Lines that include the string "Down" are the ones to copy from the entries below.

BEGIN Data extract

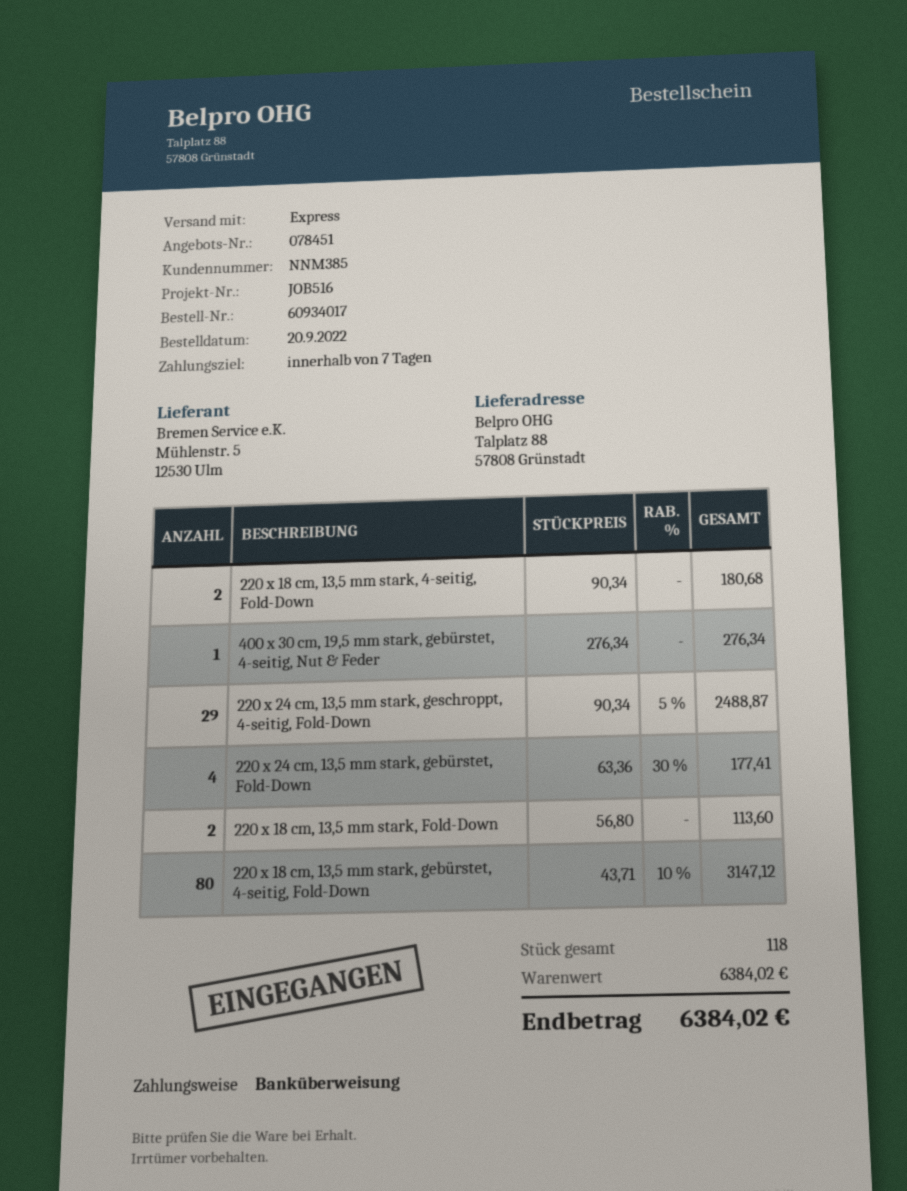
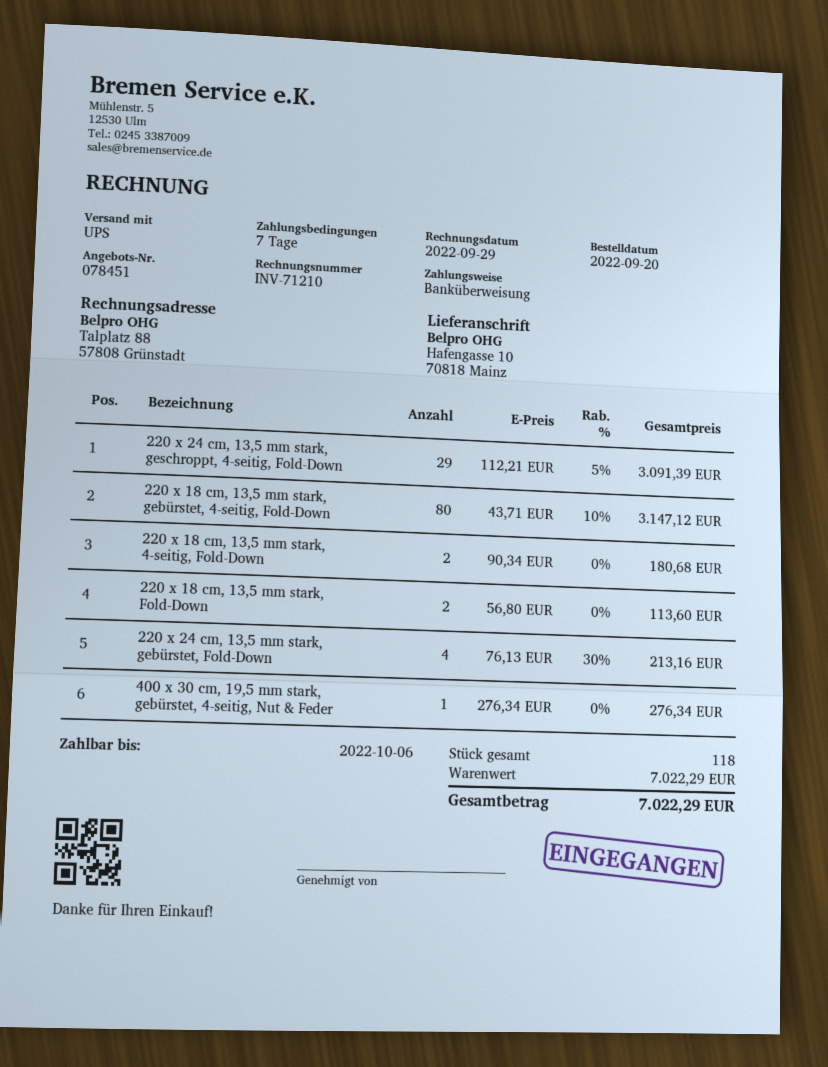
shipping method: express -> UPS
ship to: Talplatz 88, 57808 Grünstadt -> Hafengasse 10, 70818 Mainz
220 x 24 cm, 13,5 mm stark, geschroppt, 4-seitig, Fold-Down: 29 x 90.34 - 5% = 2488.87 -> 29 x 112.21 - 5% = 3091.39
220 x 24 cm, 13,5 mm stark, gebürstet, Fold-Down: 4 x 63.36 - 30% = 177.41 -> 4 x 76.13 - 30% = 213.16
subtotal: 6384.02 -> 7022.29
total: 6384.02 -> 7022.29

END Data extract

Result of this task:
220 x 24 cm, 13,5 mm stark, geschroppt, 4-seitig, Fold-Down: 29 x 90.34 - 5% = 2488.87 -> 29 x 112.21 - 5% = 3091.39
220 x 24 cm, 13,5 mm stark, gebürstet, Fold-Down: 4 x 63.36 - 30% = 177.41 -> 4 x 76.13 - 30% = 213.16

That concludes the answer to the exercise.